## Exercise instructions
Of the entries below, return exactly those lines that fall between the one containing "[105,609,597,647] Kardan koguaeg, et" and the one containing "[105,669,403,707] Ootan juba, et", the two end lines included.

## Data records
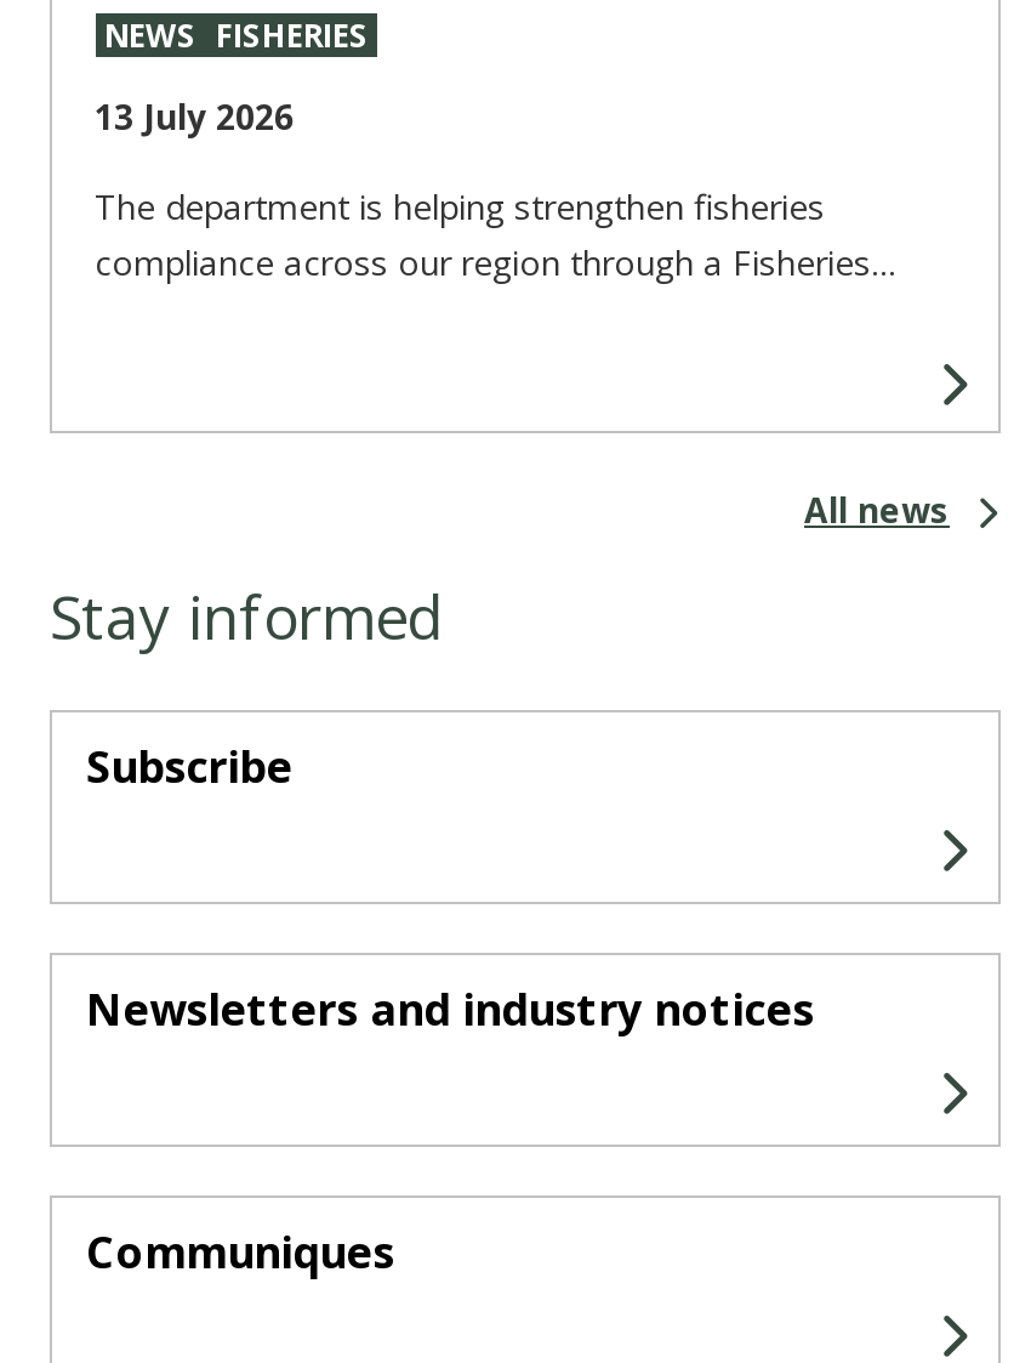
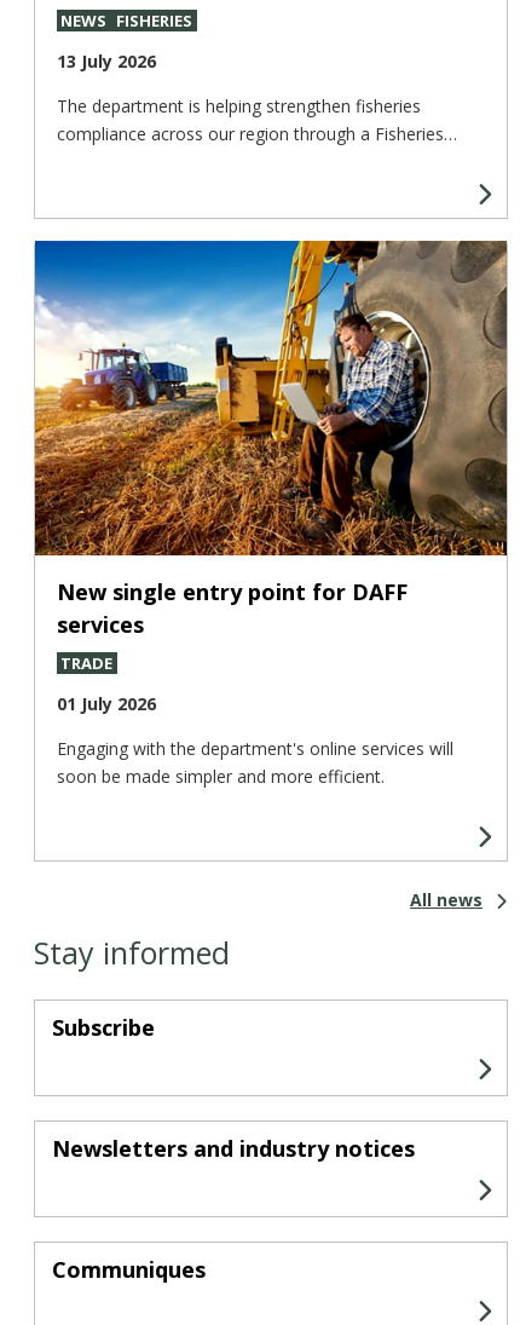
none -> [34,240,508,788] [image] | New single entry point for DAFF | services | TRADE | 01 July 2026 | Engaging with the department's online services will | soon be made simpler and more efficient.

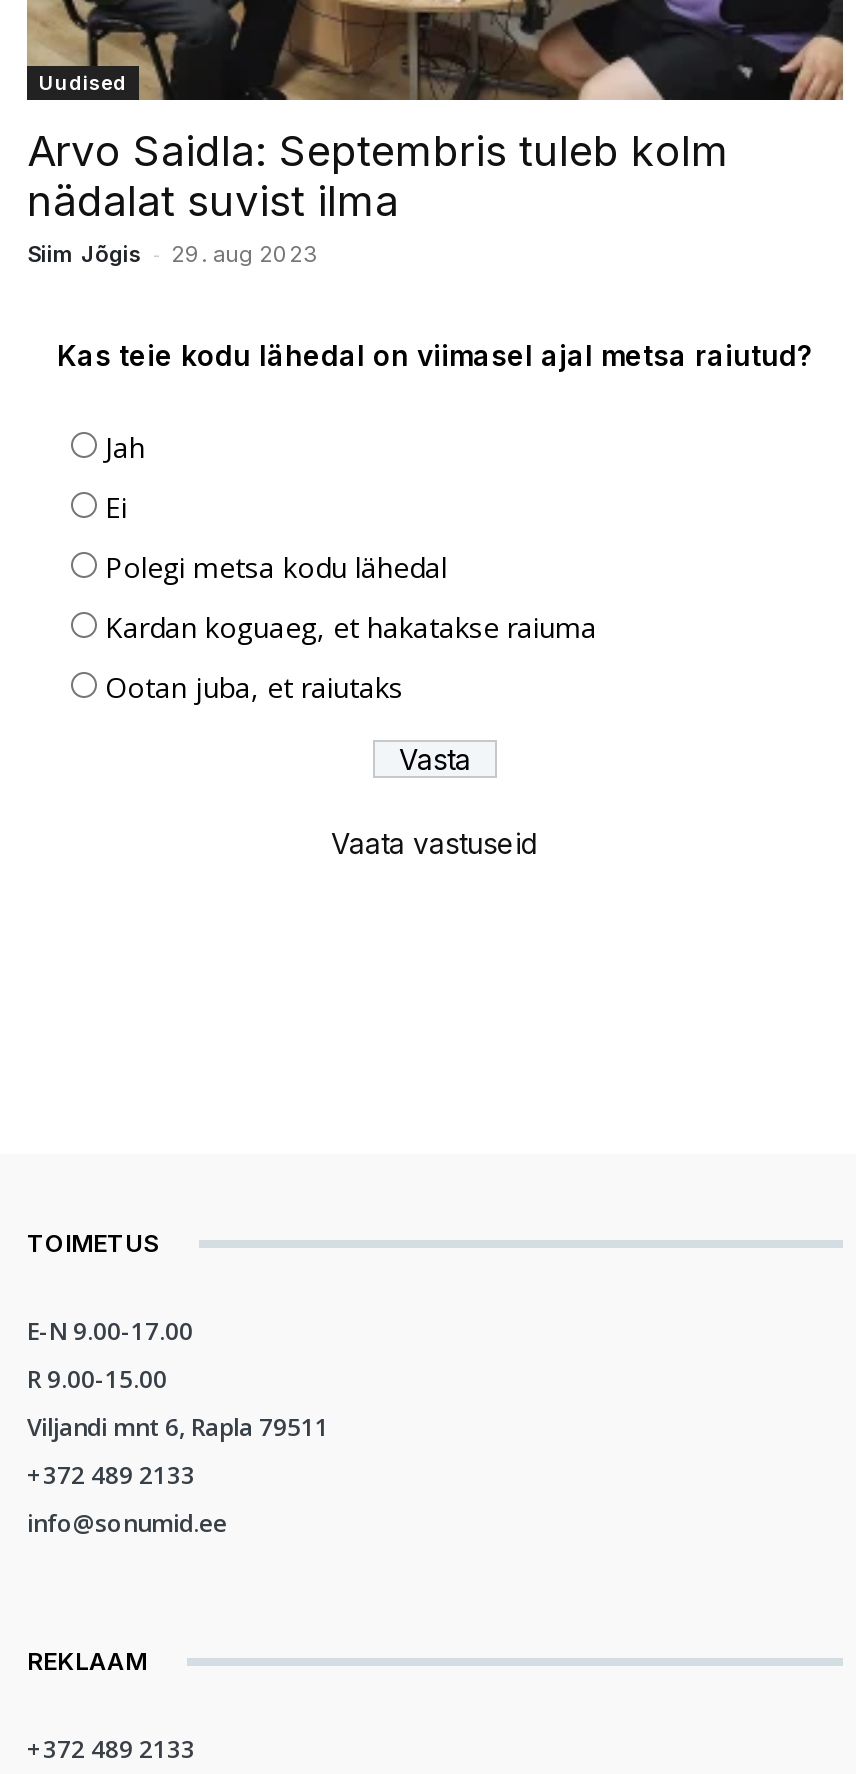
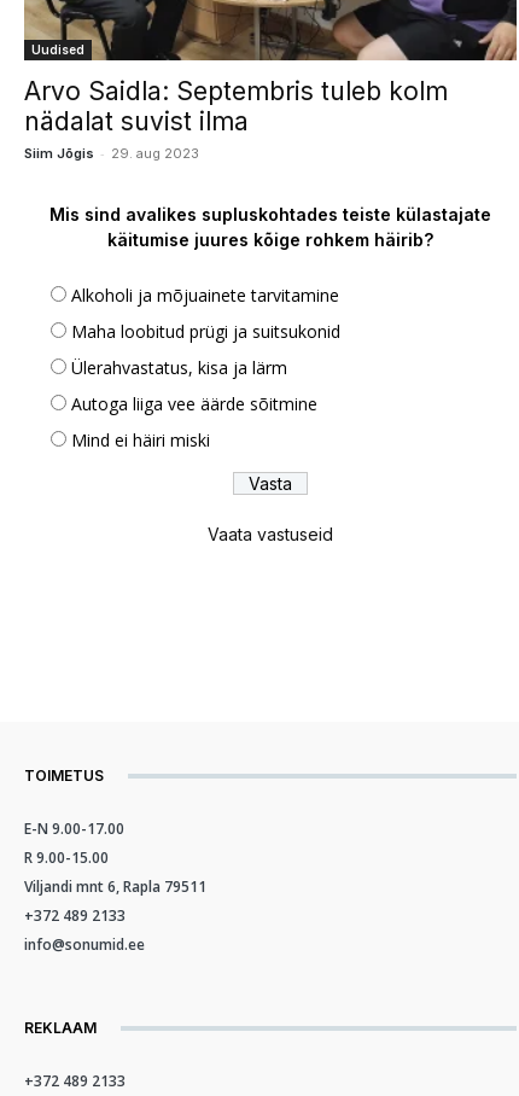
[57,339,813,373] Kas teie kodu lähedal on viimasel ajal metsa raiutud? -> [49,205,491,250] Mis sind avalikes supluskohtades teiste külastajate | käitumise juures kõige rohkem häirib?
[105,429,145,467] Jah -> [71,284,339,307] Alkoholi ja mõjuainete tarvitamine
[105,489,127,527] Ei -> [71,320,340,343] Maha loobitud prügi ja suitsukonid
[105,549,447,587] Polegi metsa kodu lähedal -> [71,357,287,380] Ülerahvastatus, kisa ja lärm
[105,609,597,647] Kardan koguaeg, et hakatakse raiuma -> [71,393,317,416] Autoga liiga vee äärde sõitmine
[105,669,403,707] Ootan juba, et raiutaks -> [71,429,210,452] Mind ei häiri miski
* * *
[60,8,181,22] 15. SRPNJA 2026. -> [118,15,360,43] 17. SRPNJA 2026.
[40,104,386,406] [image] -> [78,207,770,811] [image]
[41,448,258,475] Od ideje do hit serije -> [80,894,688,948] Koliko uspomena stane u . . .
* * *
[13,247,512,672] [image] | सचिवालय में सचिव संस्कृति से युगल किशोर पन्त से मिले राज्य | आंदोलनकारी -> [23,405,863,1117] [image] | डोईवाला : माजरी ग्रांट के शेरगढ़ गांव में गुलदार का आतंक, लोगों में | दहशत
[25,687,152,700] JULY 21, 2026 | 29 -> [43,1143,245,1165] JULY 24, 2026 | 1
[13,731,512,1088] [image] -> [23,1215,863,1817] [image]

## Answer to this problem
[105,609,597,647] Kardan koguaeg, et hakatakse raiuma -> [71,393,317,416] Autoga liiga vee äärde sõitmine
[105,669,403,707] Ootan juba, et raiutaks -> [71,429,210,452] Mind ei häiri miski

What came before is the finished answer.